Dans …Le Ciel, tout à l’heure encore si limpide, soudain se trouble horriblement…, au contraire, l’orchestre s’affirme d’entrée de jeu dans toute sa corpulence. Trop heureux, semble-t-il, de n’avoir pas à composer avec un musicien solitaire, il revendique le droit à l’éclat. Tour à tour souterraine et éruptive, la musique emprunte des méandres contrastés au gré desquels ces instruments graves chers à Schubert, que survolent des nappes d’harmoniques, émergent des profondeurs, enflent et tissent, sans crier gare, avec les différents pupitres des gerbes toniques et scintillantes qui s’élancent vers les cieux tels des geysers. La percussion, riche, alimente ce jeu de tension-détente, hésitant entre les résonances brumeuses et les coups de semonce des timbales, de la caisse claire et de la crécelle. Dans le livret qui accompagne ce disque, Jarrell précise les circonstances qui présidèrent à la naissance de l’œuvre. Celle-ci fut entamée alors que le compositeur habitait à Vienne. Jarrell aspirait à retrouver le son du grand orchestre. Au calme olympien du logement qu’il occupait faisait pendant le vacarme de la rue avoisinante. Ce contraste entre quiétude et vitalité, cette polarisation à l’extrême alimentent la pièce de bout en bout. Mais, alors que l’ouvrage était encore sur le métier, une tragédie vint obscurcir l’esprit de son auteur. Je connaissais une famille dont l’un des enfants, adolescent, est mort en pleine nuit. Ce fut un drame aussi inattendu que brutal. Alors que je lisais quelques passages de l’ouvrage De rerum natura (De la nature des choses) de Lucrèce, poète et philosophe du Ier siècle avant J.-C., je suis tombé sur cette phrase qui, dans les circonstances du moment, m’a profondément marqué : "Le ciel, tout à l’heure encore si limpide, soudain se trouble horriblement…" La partition dont j’avais débuté la composition a été comme "heurtée" par ces éléments et a pris une autre voie. C’est la raison pour laquelle, au centre de la pièce, la musique est portée par une atmosphère douce, calme, remplie d’intériorité après une grande violence expressive. » …Le Ciel… fut créé en 2009 par l’Orchestre de la Suisse Romande sous la houlette de Marek Janowski.

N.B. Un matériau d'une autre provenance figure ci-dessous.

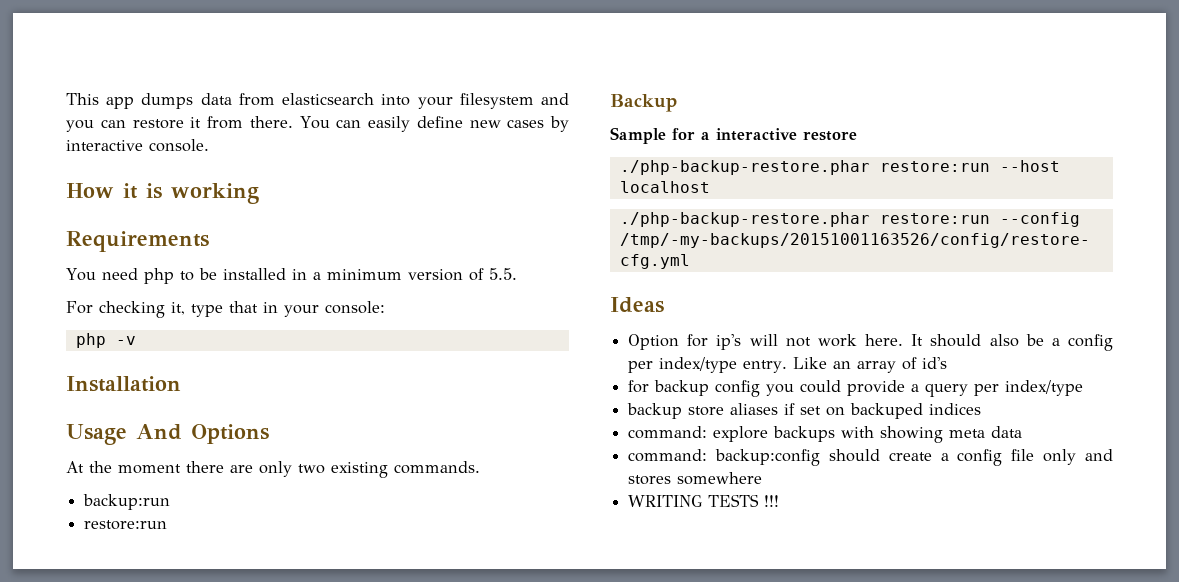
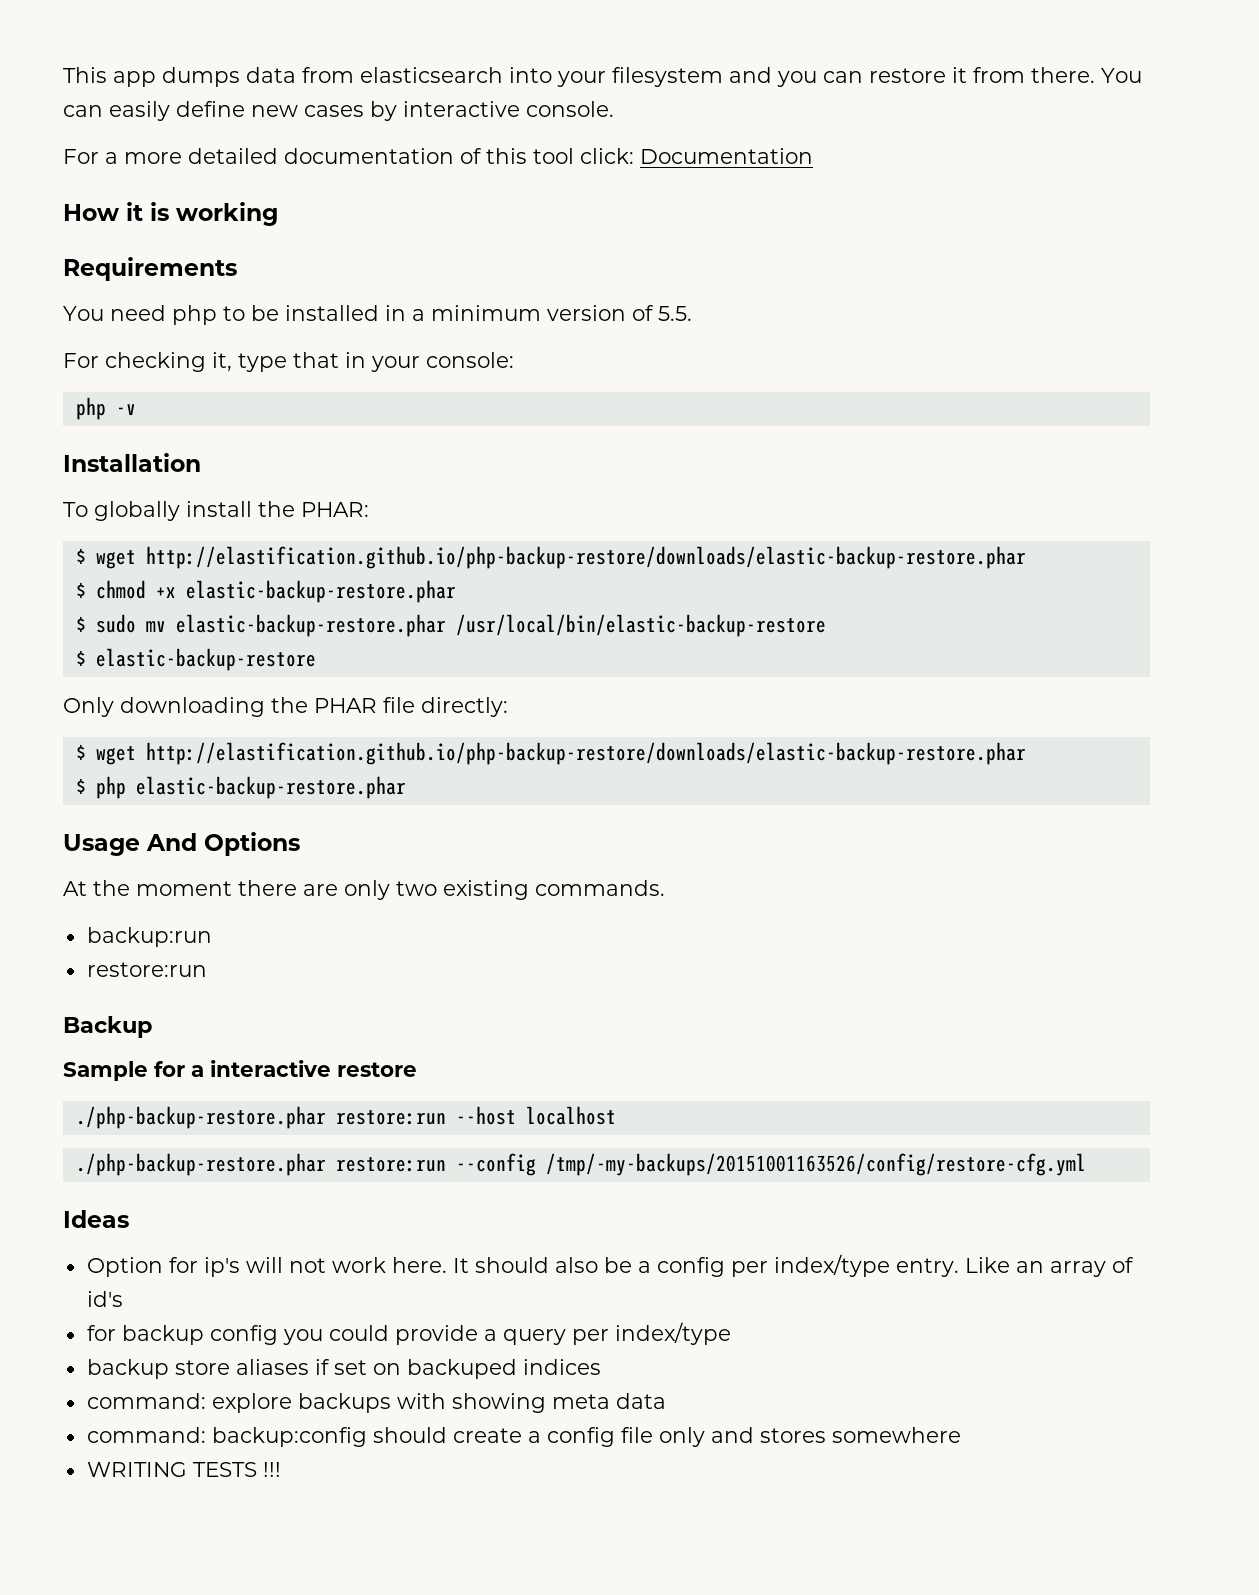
(209, 145) none -> [63,148,813,164] // For a more detailed documentation of this tool click: Documentation
(181, 384) none -> [63,501,369,521] [75,546,1026,569] [75,580,456,603] [75,614,826,637] [75,648,316,671] [63,697,508,717] [75,742,1026,765] [75,776,406,799] // To globally install the PHAR: // $ wget http://elastification.github.io/php-backup-restore/downloads/elastic-backup-restore.phar // $ chmod +x elastic-backup-restore.phar // $ sudo mv elastic-backup-restore.phar /usr/local/bin/elastic-backup-restore // $ elastic-backup-restore // Only downloading the PHAR file directly: // $ wget http://elastification.github.io/php-backup-restore/downloads/elastic-backup-restore.phar // $ php elastic-backup-restore.phar

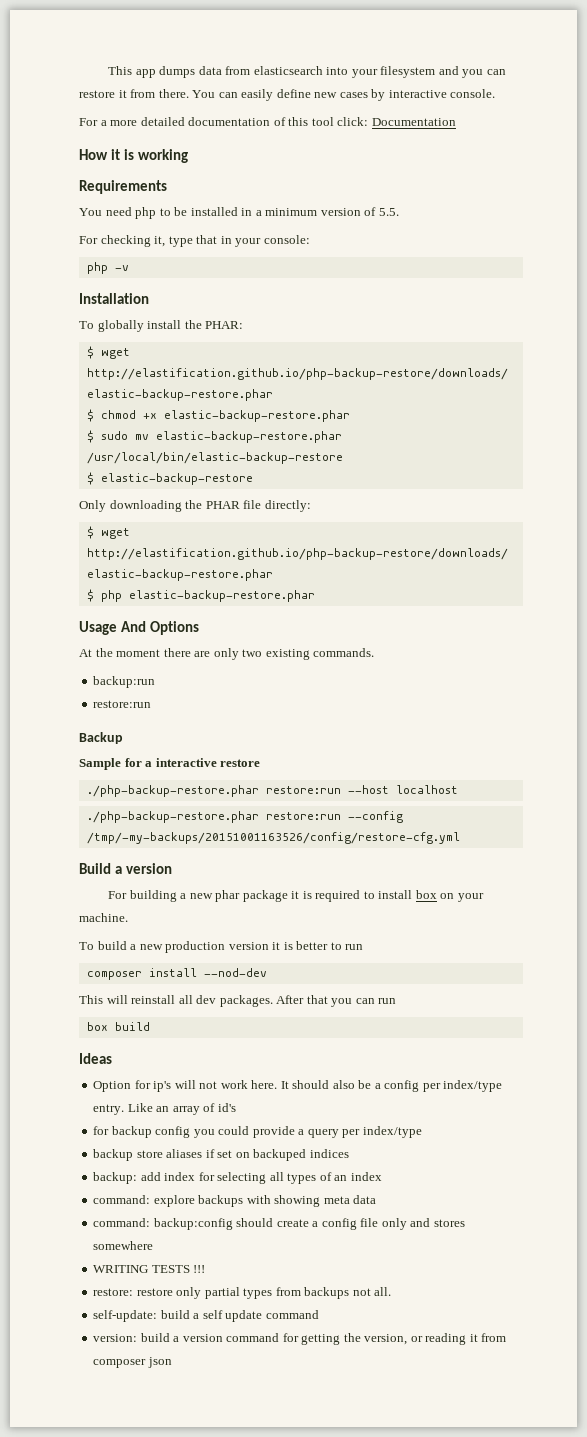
(1086, 1164) none -> [79,863,172,874] [108,890,484,902] [79,913,128,922] [79,941,364,953] [86,968,267,980] [79,995,397,1007] [86,1022,150,1031] // Build a version // For building a new phar package it is required to install box on your machine. // To build a new production version it is better to run // composer install --nod-dev // This will reinstall all dev packages. After that you can run // box build
(601, 1367) none -> [93,1172,382,1184] // backup: add index for selecting all types of an index
(281, 1469) none -> [93,1287,392,1299] [93,1310,319,1322] [93,1333,507,1345] [93,1357,172,1368] // restore: restore only partial types from backups not all. // self-update: build a self update command // version: build a version command for getting the version, or reading it from composer json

Quatrième concerto pour violon et orchestre de Jarrell (cinquième, si l’on inclut l’imposé du Concours Reine Élisabeth 2015, …aussi peu que les nuages…), 4 Eindrücke est une commande du Suntory Hall de Tokyo, de l’ONPL et du Gürzenich de Cologne. L’œuvre fut créée le 30 août 2019 par son dédicataire, Renaud Capuçon, et l’Orchestre Symphonique de Tokyo dirigé par Pascal Rophé. Quatre mouvements irriguent ce concerto. Le premier est virtuose. Le soliste s’y engouffre dès les premières mesures, d’abord un peu rêveur. Très vite, cependant, le lyrisme se mue en frénésie, l’archet se démène et les intervalles striés se creusent, amoncelant la tension, à laquelle ajoutent encore les déflagrations de l’orchestre. Celui-ci débute le second mouvement, sorte de scherzo que le fourmillement des cordes traverse de part en part ; coloré de modes de jeux particuliers, l’orchestre déploie un flux régulier de doubles croches alors qu’une pluie battante de pizzicatos déferle du violon. Le troisième volet de l’œuvre est un mouvement lent. Du violon, dont les cordes sont effleurées piano, se dégage un léger souffle flûté ; dans les dernières mesures s’exprime l’une de ces « mélodies » fantomatiques autour d’une note-pivot qui émaillent les œuvres de Jarrell. Le dernier mouvement retrouve la virtuosité du premier, dont le compositeur repousse dangereusement les limites. L’orchestre, fédérant toutes ses forces, démultiplie la matière sonore du soliste, que la vitesse vertigineuse conduit au bord du précipice. À l’issue de ce climax, le violon, encore enivré par les incartades de l’orchestre, tressaille, avant de trébucher, esseulé, sur un ultime saut d’octave lapidaire ; une fin en suspens, comme on trouve à foison dans le catalogue de Jarrell. 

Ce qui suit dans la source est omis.